Brezan spent the ride home in a daze. Emio applied first aid to the broken nose, including a painkiller, although Brezan was too stunned by events to notice much of the pain. He stared out the flitter’s windows as the city receded below them. Fog had rolled in from the river that bisected it, and the gray blur suited his mood.
“My bad judgment,” Emio said once she’d gotten him into his office.
“As I recall,” Brezan said, “I’m the one who went out to get drunk.” He had made a hash of that too, but he wasn’t going to admit to that unless pressed.
“Oh,” Emio said, as he had known she would, “we were on site keeping an eye on you. Should have said something when—” Her mouth tightened, and she looked away.
Brezan’s head was starting to pound. “Do tell. It’s the student, wasn’t it? What the fuck was that, an allergic reaction?”
Emio met his eyes. “Yes, but not the way you’re thinking. His name won’t mean anything to you, although I can get you his profile. The relevant part is that he belonged to the Student Calligraphers’ Society.”
Brezan remembered that from one of the many briefings on protest groups. “Fuck. The corpse calligraphers.”

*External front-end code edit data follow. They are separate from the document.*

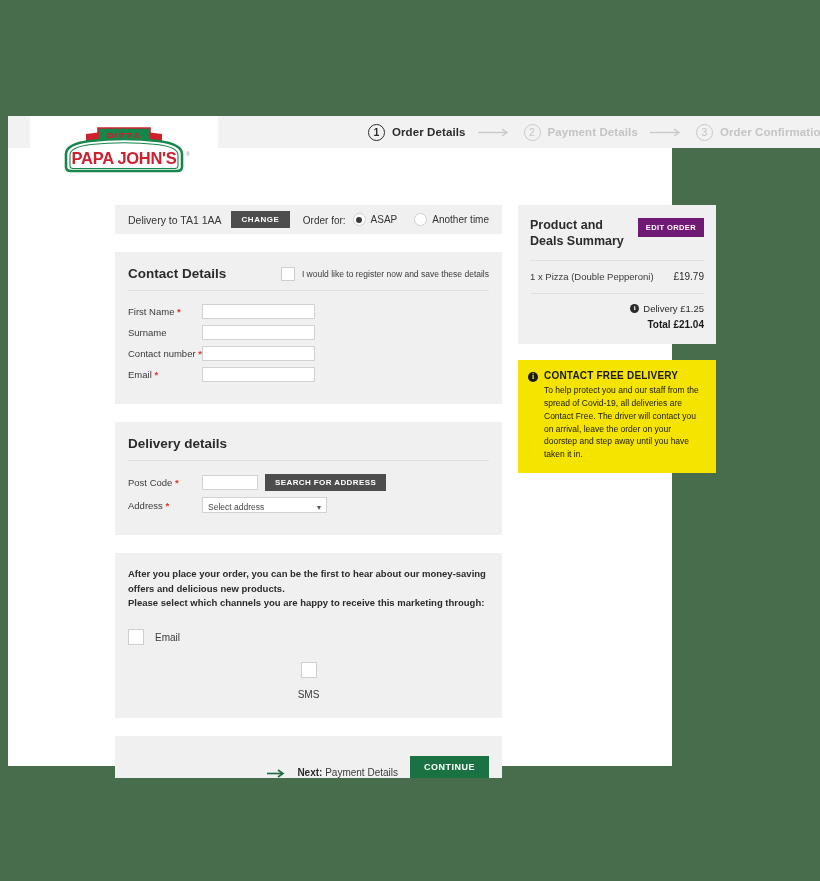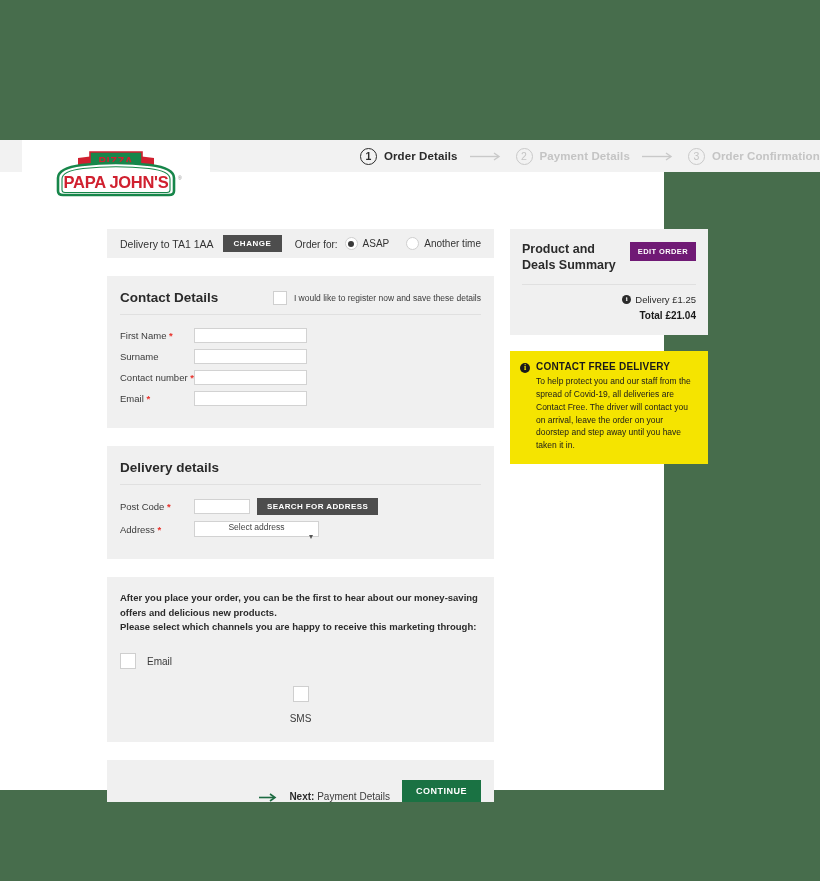--- a/index.html
+++ b/index.html
@@ -11,26 +11,25 @@
     height: 881px;
     background: #476d4c;
     font-family: "Liberation Sans", sans-serif;
     overflow: hidden;
     position: relative;
   }
 
   
   .page-sheet {
     position: absolute;
-    left: 0;
+    left: 8px;
     top: 116px;
     width: 664px;
     height: 650px;
     background: #ffffff;
-    margin-top: 24px;
   }
 
   
   .header-bar {
     position: absolute;
     left: 0;
     top: 0;
     width: 820px;
     height: 32px;
     background: #f2f2f2;
@@ -266,24 +265,23 @@
   }
   .select-box {
     width: 125px;
     height: 16px;
     background: #fff;
     border: 1px solid #d2d2d2;
     box-sizing: border-box;
     font-size: 8.5px;
     color: #444;
     display: flex;
-    align-items: center;
+    align-items: flex-end;
     padding: 0 5px;
     cursor: pointer;
-    flex-direction: column;
   }
   .select-caret {
     margin-left: auto;
     color: #555;
     font-size: 8px;
   }
 
   
   .marketing-text {
     font-size: 9.5px;
@@ -615,20 +613,24 @@
         <button class="btn-continue">CONTINUE</button>
       </div>
     </div>
 
     <div class="col-right">
       <div class="panel summary-panel">
         <div class="summary-head">
           <span class="summary-title">Product and Deals Summary</span>
           <button class="btn-edit">EDIT ORDER</button>
         </div>
+        <div class="line-item">
+          <span class="line-item-name">1 x Pizza (Double Pepperoni)</span>
+          <span class="line-item-price">£19.79</span>
+        </div>
         <div class="totals">
           <div class="delivery-row">
             <span class="info-dot">i</span>
             <span>Delivery £1.25</span>
           </div>
           <div class="total-row">Total £21.04</div>
         </div>
       </div>
 
       <div class="notice">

Corpse calligraphy was frowned on in polite society, but it had survived as a practice for centuries despite the hexarchate’s attempt to stamp it out. As Brezan’s fathers had explained to him when he was a child, the regime had never gotten over the embarrassing fact that one of the Andan hexarchs had practiced it. And one of the more successful and long-lived ones, at that.
Brezan queried the grid for a translation of the graffiti he’d seen, relying on its interpolation to figure out the bits that the servitor had already erased. That was when the realization hit him. “The same slogan, or phrase, or whatever the hell,” he whispered. The scars on the student’s face had lit up in the same script.
The grid finally spat out the translation: As I chose my death, let the people choose their rulers.
Brezan looked up at Emio. “That means—”
“Suicide calligrapher,” Emio said, unsentimental. “This is a new development. I should have been prepared.”
“Oh, quit with the fucking self-recriminations,” Brezan said, painfully aware of the hypocrisy of his saying that to anyone else. “I’m physically safe. The issue is public relations, isn’t it?”
Emio smiled thinly. “You’re learning.”
“Not fast enough.” Definitely a headache. Out of a possibly misguided sense of self-punishment, he didn’t reach for a painkiller, which he was going to regret soon. “If I wanted to drown my sorrows, I should have picked a less public way to do it. Instead of exposing myself to a suicide calligrapher. Because I’m going to be blamed for the death. And if there’s one, there will be more. Am I right?”
She didn’t shield him from the truth. “There were one to three suicide calligraphers in every district that hour. They coordinated this. I advise you not to bother trying to cover it up. Rumor has wings, as they say.”
“Emio,” Brezan said, putting his head in his hands, “what the fuck did I do so wrong that a bunch of kids are killing themselves to become corpse pamphlets?”